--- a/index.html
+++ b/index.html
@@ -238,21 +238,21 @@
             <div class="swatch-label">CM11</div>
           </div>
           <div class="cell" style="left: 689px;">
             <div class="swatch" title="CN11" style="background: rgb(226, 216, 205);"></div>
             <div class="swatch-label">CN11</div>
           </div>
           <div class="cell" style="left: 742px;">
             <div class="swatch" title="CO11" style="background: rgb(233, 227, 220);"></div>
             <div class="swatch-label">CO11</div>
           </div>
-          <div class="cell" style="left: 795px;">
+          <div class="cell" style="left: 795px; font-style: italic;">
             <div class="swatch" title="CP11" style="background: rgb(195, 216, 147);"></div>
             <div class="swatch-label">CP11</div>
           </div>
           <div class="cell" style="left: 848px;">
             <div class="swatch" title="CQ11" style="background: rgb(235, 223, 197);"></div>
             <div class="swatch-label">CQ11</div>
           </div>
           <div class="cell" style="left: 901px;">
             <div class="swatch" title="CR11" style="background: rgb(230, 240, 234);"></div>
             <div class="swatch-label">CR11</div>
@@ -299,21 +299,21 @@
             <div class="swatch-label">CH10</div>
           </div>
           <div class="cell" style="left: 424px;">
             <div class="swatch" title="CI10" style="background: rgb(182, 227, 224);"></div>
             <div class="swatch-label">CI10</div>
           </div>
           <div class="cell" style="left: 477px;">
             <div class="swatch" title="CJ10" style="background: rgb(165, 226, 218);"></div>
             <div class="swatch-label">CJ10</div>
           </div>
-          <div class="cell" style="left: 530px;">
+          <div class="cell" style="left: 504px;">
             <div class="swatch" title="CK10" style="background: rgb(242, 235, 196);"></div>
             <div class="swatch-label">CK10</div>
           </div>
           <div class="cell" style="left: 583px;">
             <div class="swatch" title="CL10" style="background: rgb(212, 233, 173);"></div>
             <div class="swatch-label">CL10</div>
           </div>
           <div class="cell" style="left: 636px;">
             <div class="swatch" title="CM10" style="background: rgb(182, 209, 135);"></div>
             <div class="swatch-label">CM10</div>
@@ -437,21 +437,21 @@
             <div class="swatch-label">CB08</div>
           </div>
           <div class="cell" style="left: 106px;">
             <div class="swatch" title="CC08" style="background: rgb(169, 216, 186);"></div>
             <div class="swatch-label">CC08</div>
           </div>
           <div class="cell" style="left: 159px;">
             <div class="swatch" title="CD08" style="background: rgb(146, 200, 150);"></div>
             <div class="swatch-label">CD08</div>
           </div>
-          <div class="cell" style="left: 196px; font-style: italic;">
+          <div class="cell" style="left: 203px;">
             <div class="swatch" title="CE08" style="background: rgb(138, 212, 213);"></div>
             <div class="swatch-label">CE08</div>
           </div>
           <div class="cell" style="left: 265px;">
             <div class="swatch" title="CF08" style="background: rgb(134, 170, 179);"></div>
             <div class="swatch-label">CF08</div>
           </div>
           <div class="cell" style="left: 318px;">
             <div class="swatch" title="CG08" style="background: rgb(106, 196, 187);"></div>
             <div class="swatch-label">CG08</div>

▸ **Exercise brief**:
In the entries above, which lines hold the word "italic"? Copy them out.

▸ **Solution to the exercise**:
+          <div class="cell" style="left: 795px; font-style: italic;">
-          <div class="cell" style="left: 196px; font-style: italic;">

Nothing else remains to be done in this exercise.